El puré de papas es una guarnición popular en muchas cocinas del mundo, ideal para acompañar carnes, pollo y vegetales. Sin embargo, lograr una textura cremosa y ligera puede ser un desafío. Tradicionalmente, se ha recurrido a la manteca y la leche para mejorar la consistencia, pero hoy en día, un ingrediente inesperado está ganando adeptos: el queso crema.
El queso crema no solo aporta una textura suave, sino que también equilibra la grasa y la humedad, permitiendo obtener un puré mucho más cremoso sin enmascarar el sabor natural de la papa. Para obtener los mejores resultados, se recomienda incorporar el queso crema mientras las papas aún están calientes, facilitando su fusión y una mezcla homogénea.

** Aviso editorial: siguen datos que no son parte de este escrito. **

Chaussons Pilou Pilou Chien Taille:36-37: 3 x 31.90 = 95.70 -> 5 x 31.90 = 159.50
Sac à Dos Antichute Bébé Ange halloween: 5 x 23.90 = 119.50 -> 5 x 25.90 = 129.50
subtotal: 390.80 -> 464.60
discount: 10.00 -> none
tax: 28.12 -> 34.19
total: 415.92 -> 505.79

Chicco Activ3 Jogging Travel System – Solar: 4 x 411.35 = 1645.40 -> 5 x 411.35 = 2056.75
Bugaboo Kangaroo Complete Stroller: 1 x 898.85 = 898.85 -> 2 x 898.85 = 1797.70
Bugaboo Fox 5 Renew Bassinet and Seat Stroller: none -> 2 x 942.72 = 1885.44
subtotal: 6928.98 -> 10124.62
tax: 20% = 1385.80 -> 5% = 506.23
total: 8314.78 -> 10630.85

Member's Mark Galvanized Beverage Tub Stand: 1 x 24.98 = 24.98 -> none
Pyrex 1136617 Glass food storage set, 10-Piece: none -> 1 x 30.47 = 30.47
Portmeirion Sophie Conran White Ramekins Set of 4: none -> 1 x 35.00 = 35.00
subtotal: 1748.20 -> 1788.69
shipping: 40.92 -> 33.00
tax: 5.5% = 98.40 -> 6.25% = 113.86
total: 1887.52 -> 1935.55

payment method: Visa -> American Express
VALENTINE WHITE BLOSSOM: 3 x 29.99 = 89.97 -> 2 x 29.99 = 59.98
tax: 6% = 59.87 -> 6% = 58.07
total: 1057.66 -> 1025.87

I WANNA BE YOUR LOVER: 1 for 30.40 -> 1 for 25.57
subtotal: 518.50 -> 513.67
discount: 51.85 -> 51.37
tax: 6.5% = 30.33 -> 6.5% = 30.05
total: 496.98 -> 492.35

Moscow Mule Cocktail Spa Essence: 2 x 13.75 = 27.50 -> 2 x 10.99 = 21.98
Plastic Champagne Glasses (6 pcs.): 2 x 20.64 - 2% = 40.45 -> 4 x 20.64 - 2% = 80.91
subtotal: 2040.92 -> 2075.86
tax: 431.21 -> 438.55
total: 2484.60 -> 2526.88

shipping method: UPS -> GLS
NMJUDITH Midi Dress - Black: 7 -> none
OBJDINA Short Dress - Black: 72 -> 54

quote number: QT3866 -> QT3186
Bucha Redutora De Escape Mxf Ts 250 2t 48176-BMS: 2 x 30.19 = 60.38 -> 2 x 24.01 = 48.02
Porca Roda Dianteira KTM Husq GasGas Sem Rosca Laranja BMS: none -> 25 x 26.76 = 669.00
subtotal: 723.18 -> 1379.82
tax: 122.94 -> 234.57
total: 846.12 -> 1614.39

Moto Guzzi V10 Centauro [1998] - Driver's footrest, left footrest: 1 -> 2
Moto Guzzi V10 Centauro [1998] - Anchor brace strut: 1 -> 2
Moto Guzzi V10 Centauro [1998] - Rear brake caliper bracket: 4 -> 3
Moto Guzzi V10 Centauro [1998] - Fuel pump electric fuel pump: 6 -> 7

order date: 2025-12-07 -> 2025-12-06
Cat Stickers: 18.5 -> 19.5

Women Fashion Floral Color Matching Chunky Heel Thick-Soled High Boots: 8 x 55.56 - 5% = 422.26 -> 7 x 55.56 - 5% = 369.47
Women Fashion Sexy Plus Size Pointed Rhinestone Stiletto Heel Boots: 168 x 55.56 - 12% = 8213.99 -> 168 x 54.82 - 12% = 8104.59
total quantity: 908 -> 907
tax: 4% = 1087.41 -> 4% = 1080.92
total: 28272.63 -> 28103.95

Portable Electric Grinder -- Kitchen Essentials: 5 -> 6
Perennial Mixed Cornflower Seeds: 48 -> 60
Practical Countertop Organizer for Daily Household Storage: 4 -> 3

Para preparar este delicioso puré, necesitarás:
- 1 kilo de papas
- 150 gramos de queso crema
- 100 ml de leche caliente
- Sal
- Pimienta
- Nuez moscada (opcional)
El proceso es sencillo: primero, pelar y cortar las papas en trozos medianos para asegurar una cocción uniforme. Hervirlas en agua con sal hasta que estén tiernas. Luego, escurrir y pisar las papas mientras aún están calientes para lograr una mejor textura. Incorporar la leche caliente de a poco, mezclando hasta obtener una consistencia uniforme. Finalmente, añadir el queso crema y mezclar hasta que quede completamente integrado y cremoso. Condimentar al gusto con sal, pimienta y nuez moscada.
Una de las ventajas del queso crema, en comparación con la manteca, es que aporta humedad y proteínas, lo que ayuda a mantener el puré suave por más tiempo, evitando que quede seco o apelmazado. Esto resulta en una preparación más liviana y cremosa, ideal para cualquier comida.